* _Work instructions_:
From the records below, copy out exactly the lines from the one containing "font-size: 17px;" to the one containing "przezwyciężać wiele trudności.</p>", both included. Add nothing else.

Collection entries:

┄┄┄┄┄┄┄┄┄┄┄┄┄┄┄┄┄┄┄┄

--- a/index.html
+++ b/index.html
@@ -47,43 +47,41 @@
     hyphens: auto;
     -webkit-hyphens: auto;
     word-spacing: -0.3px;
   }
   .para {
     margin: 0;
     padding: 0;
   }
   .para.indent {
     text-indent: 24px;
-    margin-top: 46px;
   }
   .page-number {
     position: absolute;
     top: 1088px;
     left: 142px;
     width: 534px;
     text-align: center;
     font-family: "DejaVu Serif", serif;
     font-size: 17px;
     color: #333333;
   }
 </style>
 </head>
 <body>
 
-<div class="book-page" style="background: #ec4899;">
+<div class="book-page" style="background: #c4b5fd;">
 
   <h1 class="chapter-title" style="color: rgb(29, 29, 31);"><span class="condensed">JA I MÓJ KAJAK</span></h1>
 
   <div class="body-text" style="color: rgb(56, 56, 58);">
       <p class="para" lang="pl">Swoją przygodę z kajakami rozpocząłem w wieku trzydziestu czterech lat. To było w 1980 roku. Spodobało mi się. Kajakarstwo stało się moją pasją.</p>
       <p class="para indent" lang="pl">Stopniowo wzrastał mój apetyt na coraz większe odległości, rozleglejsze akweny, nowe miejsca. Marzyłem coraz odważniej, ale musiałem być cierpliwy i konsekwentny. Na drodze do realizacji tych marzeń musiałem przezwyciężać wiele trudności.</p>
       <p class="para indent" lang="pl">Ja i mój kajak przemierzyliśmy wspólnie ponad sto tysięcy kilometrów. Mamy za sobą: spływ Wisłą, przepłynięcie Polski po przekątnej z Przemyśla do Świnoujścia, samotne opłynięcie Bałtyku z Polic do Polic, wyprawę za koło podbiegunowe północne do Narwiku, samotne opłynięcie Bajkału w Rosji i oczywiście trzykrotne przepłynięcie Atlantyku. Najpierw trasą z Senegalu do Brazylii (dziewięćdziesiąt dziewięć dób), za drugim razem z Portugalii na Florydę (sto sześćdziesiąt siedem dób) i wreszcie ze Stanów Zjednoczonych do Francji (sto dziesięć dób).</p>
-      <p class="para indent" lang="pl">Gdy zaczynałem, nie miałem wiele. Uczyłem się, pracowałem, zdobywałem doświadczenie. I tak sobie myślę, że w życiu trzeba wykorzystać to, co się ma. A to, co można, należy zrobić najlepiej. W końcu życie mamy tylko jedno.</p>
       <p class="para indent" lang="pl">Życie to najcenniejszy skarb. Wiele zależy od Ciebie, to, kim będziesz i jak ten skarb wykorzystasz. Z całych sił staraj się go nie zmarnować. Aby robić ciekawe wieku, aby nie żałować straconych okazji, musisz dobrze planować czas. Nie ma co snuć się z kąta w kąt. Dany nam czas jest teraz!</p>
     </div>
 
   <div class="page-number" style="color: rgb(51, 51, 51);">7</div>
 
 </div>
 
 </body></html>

┄┄┄┄┄┄┄┄┄┄┄┄┄┄┄┄┄┄┄┄

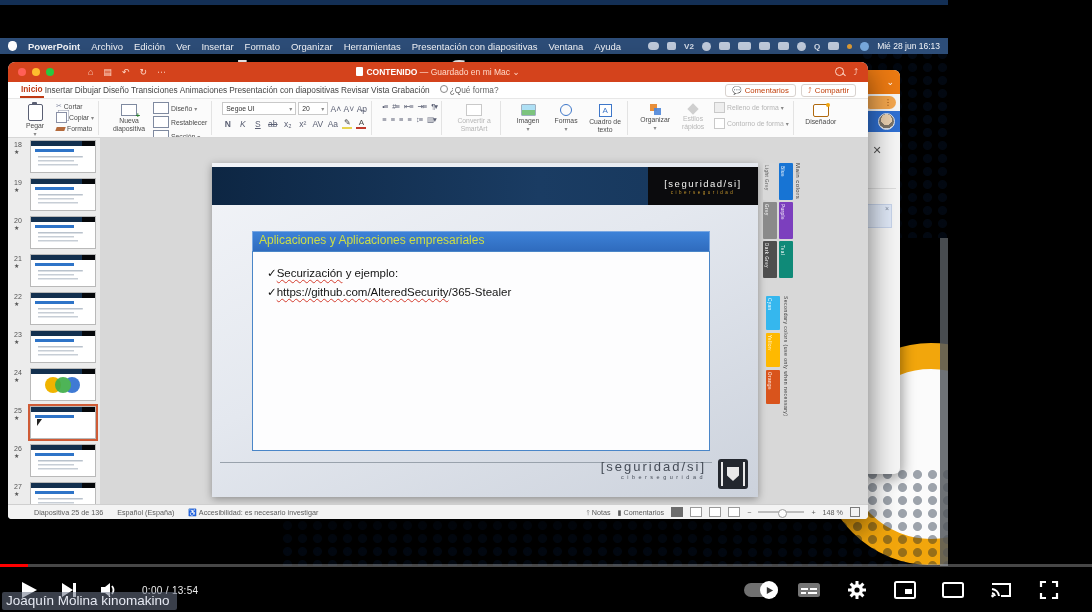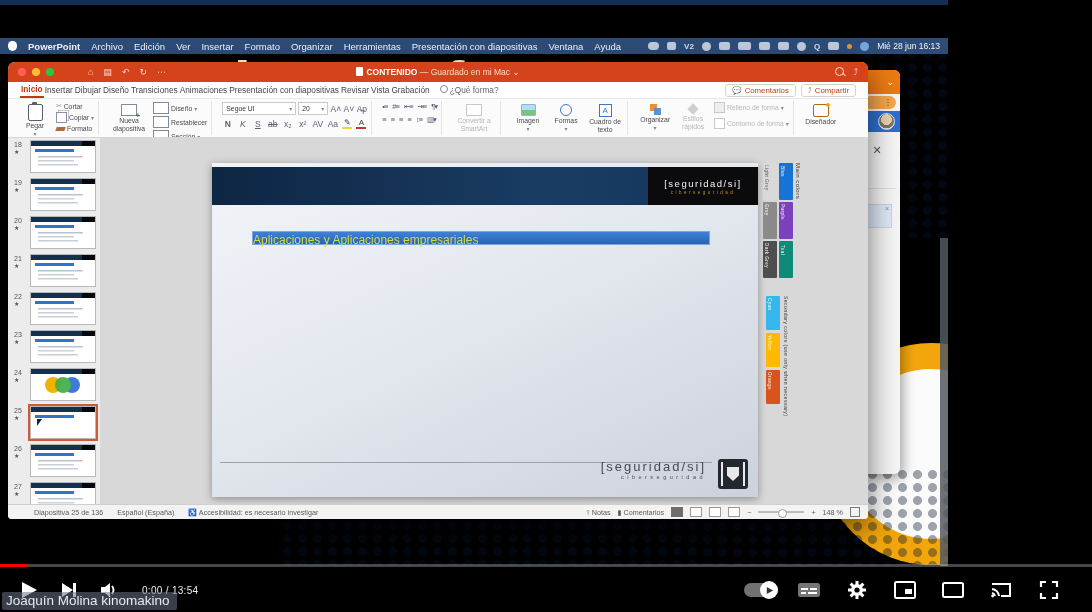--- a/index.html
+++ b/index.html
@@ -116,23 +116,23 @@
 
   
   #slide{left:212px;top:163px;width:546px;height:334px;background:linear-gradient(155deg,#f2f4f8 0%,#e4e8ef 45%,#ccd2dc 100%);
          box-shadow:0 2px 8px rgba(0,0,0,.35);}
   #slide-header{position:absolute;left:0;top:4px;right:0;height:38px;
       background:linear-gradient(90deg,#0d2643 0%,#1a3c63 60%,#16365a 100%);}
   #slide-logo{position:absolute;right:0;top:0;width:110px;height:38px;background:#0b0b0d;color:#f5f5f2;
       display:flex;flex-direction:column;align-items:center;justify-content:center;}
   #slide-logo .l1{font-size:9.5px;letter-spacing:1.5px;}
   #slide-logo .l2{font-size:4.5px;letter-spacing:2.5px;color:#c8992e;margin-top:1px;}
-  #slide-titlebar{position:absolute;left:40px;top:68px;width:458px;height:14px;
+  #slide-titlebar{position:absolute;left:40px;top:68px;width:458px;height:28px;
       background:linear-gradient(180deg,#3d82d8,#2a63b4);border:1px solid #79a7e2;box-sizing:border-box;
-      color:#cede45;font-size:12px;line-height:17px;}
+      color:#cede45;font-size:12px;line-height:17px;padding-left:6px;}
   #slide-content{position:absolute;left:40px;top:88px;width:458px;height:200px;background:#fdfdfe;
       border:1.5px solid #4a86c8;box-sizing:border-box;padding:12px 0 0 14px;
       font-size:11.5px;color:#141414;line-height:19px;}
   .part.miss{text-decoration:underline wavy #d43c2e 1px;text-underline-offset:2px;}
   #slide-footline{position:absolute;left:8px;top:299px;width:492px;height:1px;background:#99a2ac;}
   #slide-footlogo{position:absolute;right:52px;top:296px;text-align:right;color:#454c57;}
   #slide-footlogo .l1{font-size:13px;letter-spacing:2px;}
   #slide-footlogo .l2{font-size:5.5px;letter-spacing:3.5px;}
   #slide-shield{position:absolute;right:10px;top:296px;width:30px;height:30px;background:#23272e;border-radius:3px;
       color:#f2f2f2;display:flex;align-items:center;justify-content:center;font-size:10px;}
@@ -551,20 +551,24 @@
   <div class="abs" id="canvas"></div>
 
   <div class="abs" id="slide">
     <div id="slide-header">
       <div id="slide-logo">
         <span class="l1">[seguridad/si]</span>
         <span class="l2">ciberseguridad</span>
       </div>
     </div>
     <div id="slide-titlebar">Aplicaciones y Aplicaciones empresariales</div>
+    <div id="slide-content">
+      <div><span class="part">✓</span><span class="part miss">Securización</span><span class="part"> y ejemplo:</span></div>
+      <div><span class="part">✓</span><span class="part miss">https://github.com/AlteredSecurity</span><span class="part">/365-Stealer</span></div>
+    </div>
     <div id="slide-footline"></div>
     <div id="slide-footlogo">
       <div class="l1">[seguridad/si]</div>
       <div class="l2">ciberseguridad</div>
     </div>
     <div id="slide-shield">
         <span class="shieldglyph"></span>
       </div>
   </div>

┄┄┄┄┄┄┄┄┄┄┄┄┄┄┄┄┄┄┄┄

* _Exercise solution_:
     font-size: 17px;
     color: #333333;
   }
 </style>
 </head>
 <body>
 
-<div class="book-page" style="background: #ec4899;">
+<div class="book-page" style="background: #c4b5fd;">
 
   <h1 class="chapter-title" style="color: rgb(29, 29, 31);"><span class="condensed">JA I MÓJ KAJAK</span></h1>
 
   <div class="body-text" style="color: rgb(56, 56, 58);">
       <p class="para" lang="pl">Swoją przygodę z kajakami rozpocząłem w wieku trzydziestu czterech lat. To było w 1980 roku. Spodobało mi się. Kajakarstwo stało się moją pasją.</p>
       <p class="para indent" lang="pl">Stopniowo wzrastał mój apetyt na coraz większe odległości, rozleglejsze akweny, nowe miejsca. Marzyłem coraz odważniej, ale musiałem być cierpliwy i konsekwentny. Na drodze do realizacji tych marzeń musiałem przezwyciężać wiele trudności.</p>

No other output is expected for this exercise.